§ **Work instruction**
Tally up the lines below that contain the word "radius" and give the total alone.

§ **Data shown**
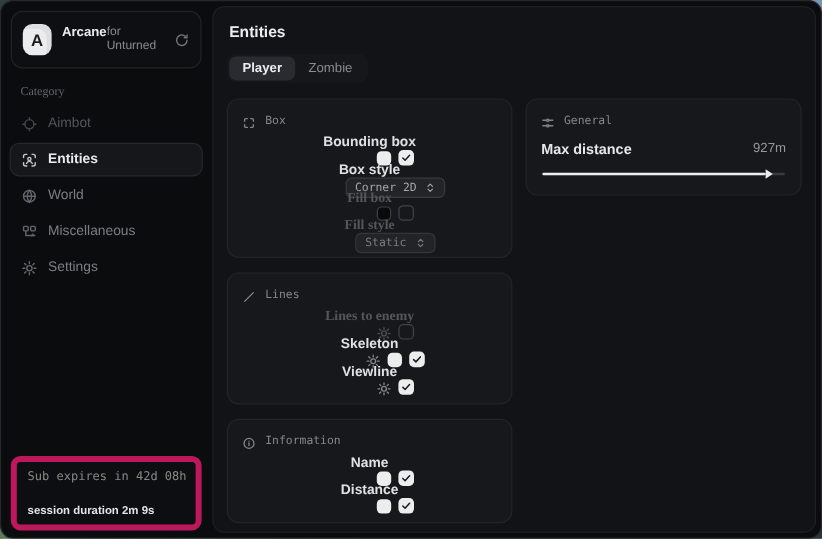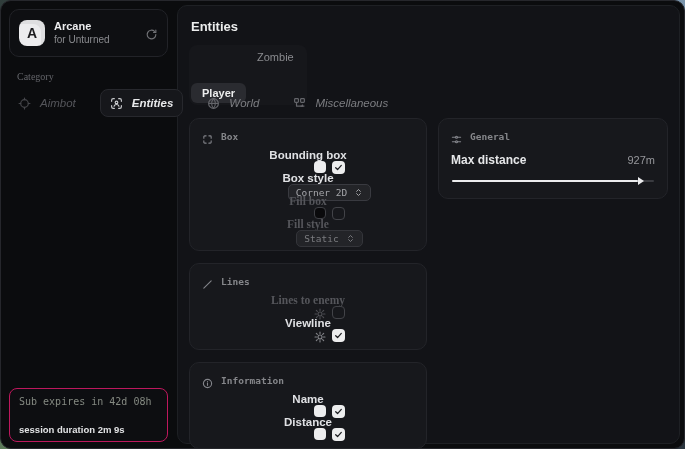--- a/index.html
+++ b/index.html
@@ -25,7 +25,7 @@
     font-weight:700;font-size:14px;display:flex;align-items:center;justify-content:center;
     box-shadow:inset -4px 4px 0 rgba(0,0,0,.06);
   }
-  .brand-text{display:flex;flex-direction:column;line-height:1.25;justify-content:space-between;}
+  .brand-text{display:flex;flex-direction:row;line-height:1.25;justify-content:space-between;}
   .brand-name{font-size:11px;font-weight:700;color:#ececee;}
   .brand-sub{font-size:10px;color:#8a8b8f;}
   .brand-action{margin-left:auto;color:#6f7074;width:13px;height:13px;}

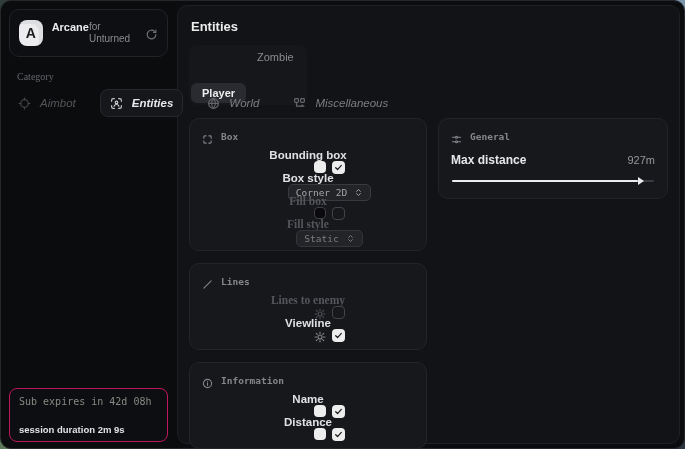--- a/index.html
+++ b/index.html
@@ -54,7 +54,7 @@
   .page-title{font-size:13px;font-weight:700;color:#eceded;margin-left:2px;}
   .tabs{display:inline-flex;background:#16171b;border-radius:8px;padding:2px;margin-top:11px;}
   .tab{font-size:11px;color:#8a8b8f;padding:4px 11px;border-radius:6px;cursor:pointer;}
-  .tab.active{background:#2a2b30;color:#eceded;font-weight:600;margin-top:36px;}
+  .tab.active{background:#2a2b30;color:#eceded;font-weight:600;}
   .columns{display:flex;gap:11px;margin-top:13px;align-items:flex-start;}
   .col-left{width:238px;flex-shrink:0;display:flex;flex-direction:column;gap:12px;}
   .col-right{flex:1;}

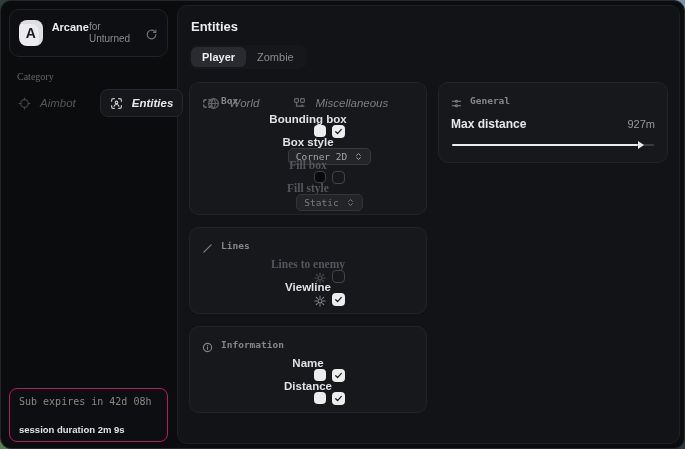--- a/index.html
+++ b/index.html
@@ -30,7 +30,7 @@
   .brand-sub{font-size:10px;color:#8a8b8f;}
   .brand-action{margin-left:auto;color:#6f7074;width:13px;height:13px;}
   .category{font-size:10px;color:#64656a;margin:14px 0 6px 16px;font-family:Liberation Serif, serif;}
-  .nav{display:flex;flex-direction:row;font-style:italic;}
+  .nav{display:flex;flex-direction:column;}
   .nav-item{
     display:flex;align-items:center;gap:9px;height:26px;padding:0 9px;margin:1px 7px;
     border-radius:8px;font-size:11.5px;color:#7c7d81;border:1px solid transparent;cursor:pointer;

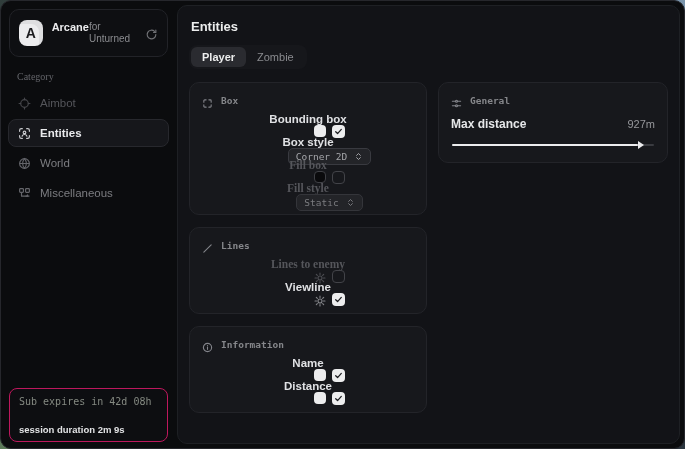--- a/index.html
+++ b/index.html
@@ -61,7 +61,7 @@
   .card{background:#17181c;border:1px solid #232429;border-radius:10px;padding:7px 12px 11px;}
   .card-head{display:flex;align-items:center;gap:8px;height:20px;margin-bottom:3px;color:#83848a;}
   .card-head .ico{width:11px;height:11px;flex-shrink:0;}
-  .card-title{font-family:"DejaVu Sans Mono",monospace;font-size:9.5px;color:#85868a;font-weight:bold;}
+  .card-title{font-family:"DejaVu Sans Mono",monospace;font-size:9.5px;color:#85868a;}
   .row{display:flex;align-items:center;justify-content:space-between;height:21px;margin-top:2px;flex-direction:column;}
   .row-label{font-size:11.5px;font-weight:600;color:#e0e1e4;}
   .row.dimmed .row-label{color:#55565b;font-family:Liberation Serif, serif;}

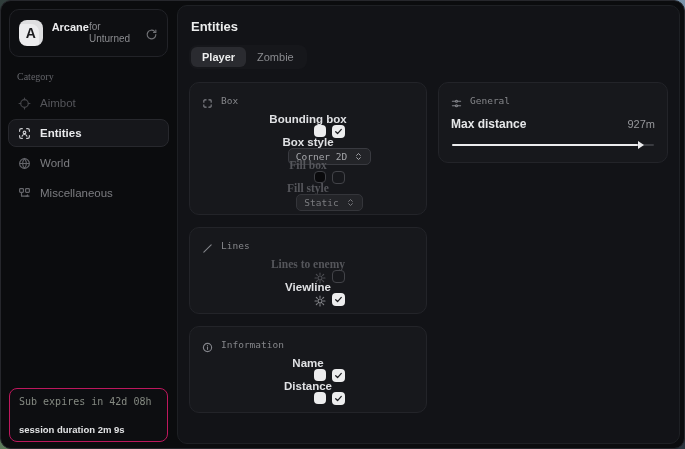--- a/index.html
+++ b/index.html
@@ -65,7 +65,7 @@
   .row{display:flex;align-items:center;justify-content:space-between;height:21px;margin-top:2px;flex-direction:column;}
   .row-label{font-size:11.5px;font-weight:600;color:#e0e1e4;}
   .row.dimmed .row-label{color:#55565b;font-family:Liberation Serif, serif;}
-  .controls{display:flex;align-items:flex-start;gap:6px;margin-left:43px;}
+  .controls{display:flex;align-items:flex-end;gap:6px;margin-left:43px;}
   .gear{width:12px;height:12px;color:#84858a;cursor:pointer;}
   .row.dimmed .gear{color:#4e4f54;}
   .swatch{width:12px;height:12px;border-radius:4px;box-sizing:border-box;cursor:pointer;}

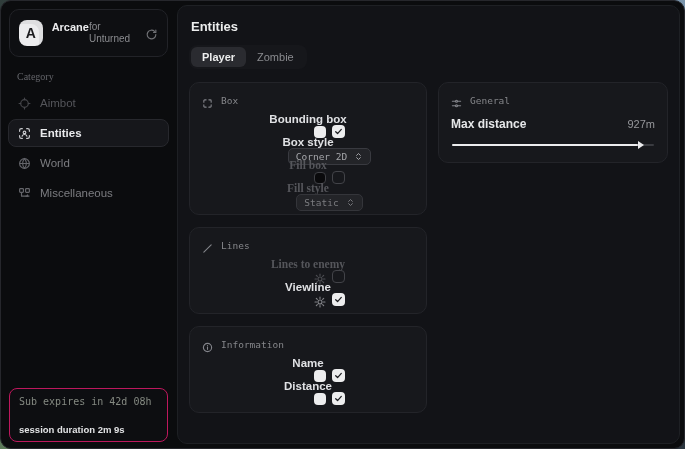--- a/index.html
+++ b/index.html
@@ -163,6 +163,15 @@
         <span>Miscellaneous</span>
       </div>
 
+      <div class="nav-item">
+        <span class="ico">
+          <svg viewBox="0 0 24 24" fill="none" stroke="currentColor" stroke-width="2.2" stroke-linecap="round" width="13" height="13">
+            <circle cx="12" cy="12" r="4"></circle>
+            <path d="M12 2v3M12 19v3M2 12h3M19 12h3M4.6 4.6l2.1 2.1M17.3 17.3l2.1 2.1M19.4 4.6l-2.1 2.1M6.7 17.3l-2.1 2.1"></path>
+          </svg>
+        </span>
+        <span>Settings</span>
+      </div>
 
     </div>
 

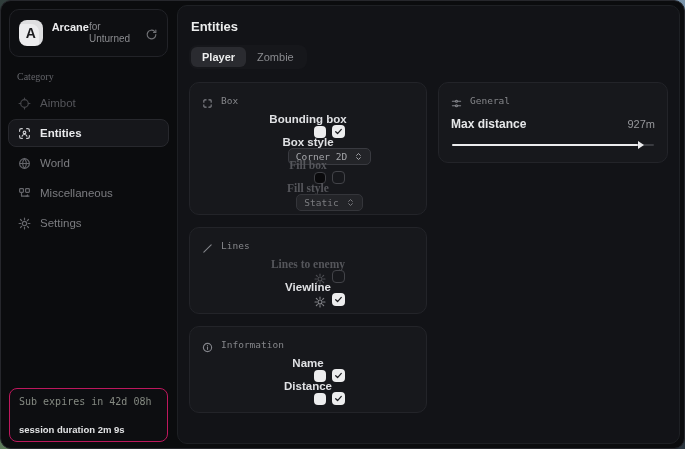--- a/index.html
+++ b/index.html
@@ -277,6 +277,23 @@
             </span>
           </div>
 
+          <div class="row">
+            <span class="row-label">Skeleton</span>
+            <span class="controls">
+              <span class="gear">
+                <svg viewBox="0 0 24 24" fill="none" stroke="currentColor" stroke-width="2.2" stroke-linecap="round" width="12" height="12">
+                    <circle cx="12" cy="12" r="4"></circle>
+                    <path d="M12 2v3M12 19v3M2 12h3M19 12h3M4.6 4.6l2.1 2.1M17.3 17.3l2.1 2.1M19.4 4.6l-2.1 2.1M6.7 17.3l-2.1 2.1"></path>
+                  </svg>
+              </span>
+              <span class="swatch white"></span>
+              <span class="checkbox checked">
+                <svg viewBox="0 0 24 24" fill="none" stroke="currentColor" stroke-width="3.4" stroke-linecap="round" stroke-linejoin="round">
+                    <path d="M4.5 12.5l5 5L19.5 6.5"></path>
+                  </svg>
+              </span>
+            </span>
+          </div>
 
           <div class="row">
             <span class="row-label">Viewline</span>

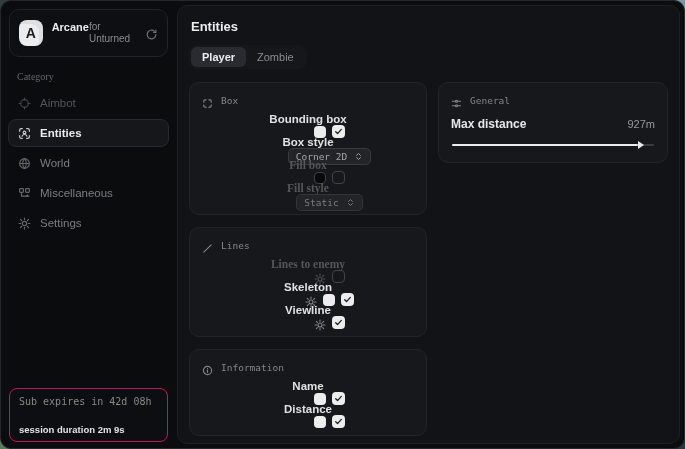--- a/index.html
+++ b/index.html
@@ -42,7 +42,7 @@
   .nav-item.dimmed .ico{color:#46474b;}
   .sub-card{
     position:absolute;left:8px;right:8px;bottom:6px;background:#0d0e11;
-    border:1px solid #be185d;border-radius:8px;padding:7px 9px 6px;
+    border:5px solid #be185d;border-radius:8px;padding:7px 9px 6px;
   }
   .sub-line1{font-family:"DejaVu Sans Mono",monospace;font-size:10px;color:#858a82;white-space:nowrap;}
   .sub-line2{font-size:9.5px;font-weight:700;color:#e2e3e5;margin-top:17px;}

§ **Written response**
7